I Need (or I Need a Man) is a 1967 American drama film concerned with a young girl who becomes a schizophrenic nymphomaniac after a childhood rape. It was the first movie from Beverly Sebastian and Ferd Sebastian, who self financed it for $7,000 and filmed it around Houston. The Sebastians distributed the film themselves and managed to recoup their money, launching their careers.

==Cast==
- Ceci Weathers as Ceci
- Tom Hunter as Alex
- Jay Froman as Murry
- Sylvia Froman as Mother

Prior to starring in I Need, Tom Hunter guest starred on the 1960s, U.S television series Flipper and Hawk, then Gunsmoke, after. Working mostly in European-made films, Hunter starred in The Vampire Happening (1971), The Human Factor (1975), and The Cassandra Crossing (1976).

==Production==
The credited writer "Ann Cawthorne" was a pseudonym for Beverly Sebastian.

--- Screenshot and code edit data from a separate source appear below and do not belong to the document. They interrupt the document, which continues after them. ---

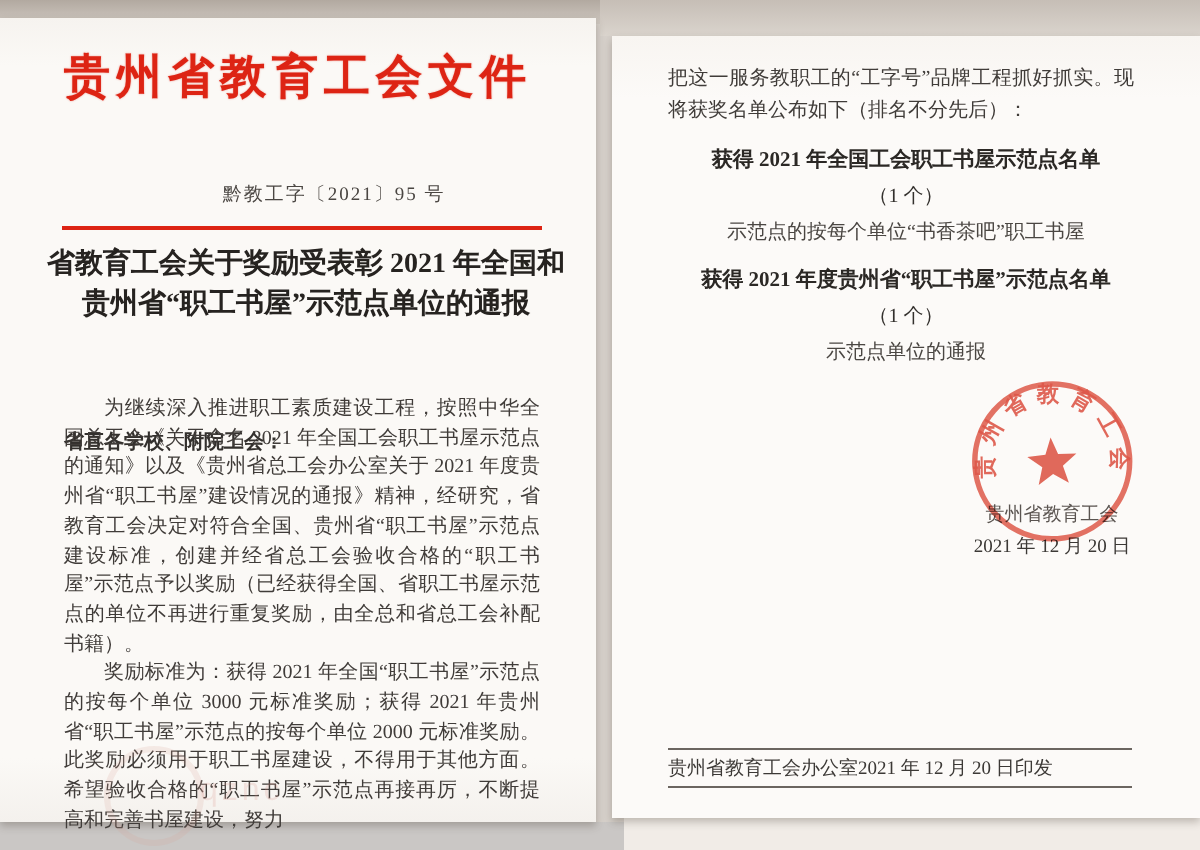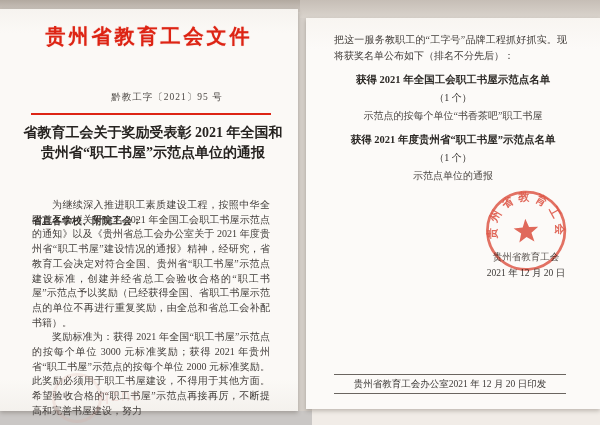--- a/index.html
+++ b/index.html
@@ -20,21 +20,21 @@
   .page{position:absolute;background:#fbf9f6;box-shadow:0 2px 4px rgba(60,50,40,.28);}
   #page-left{left:0;top:9px;width:298px;height:402px;
     background:linear-gradient(180deg,#f6f3ef 0%,#fbf9f6 6%,#fbf9f6 92%,#f4f1ed 100%);}
   #page-right{left:306px;top:18px;width:294px;height:391px;
     background:linear-gradient(180deg,#f8f5f1 0%,#fcfaf8 8%,#fcfaf8 100%);}
 
   .abs{position:absolute;}
 
   
   .doc-header{left:0;right:0;top:14px;color:#dd2414;font-weight:bold;
-    font-size:20px;letter-spacing:3px;white-space:nowrap;text-align:center;
+    font-size:23px;letter-spacing:3px;white-space:nowrap;text-align:center;
     text-shadow:0 0 1px rgba(221,36,20,.45);}
   .doc-number{left:0;right:0;top:82px;font-size:9.5px;color:#4a4642;text-align:center;letter-spacing:1px;padding-left:36px;}
   .red-rule{left:31px;right:27px;top:104px;height:2px;background:#dd2414;}
   .doc-title{left:10px;right:2px;top:114px;font-size:14px;line-height:20px;
     font-weight:bold;color:#262320;text-align:center;}
   .salutation{left:32px;top:173px;font-size:10px;font-weight:bold;color:#33302d;margin-top:32px;}
   .body-text{left:32px;width:238px;top:189px;font-size:10px;line-height:14.7px;
     color:#403c39;text-align:justify;}
   .body-text p{margin:0;text-indent:2em;}
   .wm-ring{left:52px;top:364px;width:44px;height:44px;border:3px solid rgba(215,160,150,.18);
@@ -50,21 +50,21 @@
   .award .cnt{font-size:10px;margin-top:4px;}
   .award .rcp{font-size:10px;margin-top:4px;color:#4a4642;}
   #award-1{top:55px;}
   #award-2{top:115px;}
   .sig-org{left:130px;width:180px;top:233px;text-align:center;font-size:9.5px;color:#5a5450;}
   .sig-date{left:130px;width:180px;top:249px;text-align:center;font-size:9.5px;color:#3c3936;}
   .seal{left:177px;top:168px;width:86px;height:86px;transform:rotate(-4deg);
     mix-blend-mode:multiply;opacity:.92;}
   .footer{left:28px;right:34px;top:356px;height:18px;
     border-top:1.3px solid #6b6560;border-bottom:1.3px solid #6b6560;
-    display:flex;justify-content:center;align-items:center;
+    display:flex;justify-content:flex-start;align-items:center;
     font-size:9.5px;color:#3c3936;}
 </style>
 </head>
 <body>
 
 <div id="canvas">
 
   <div class="bd-top"></div>
   <div class="bd-top-right"></div>
   <div class="bd-bottom-left"></div>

Ferd Sebastian later said "Like in most of our films we did all the work. But in that one, I mean all [films we do], there was only the two of us and the cast which was about 4 people."

==Release==
Per the IMDb.com, the film was released in the U.S on December 28, 1967, the Netherlands on August 28, 1969, and France in August 1970.

==Reception==
Ferd Sebastian said ". . . it is the only picture we ever made in black and white and that it was too artsy. . . . It has a little sex and it has a little of this but it's very artsy. It looks like a Fellini film or something."

The Sebastians said the film was not making money in cinemas until a distributor bought the film, and created a poster using a still from the movie where a woman looks like she is having sex, then added the log line "I need a man." This was a successful technique although the Sebastians recognised it misrepresented the film.

A 1993 article said the film had made several hundred thousand dollars.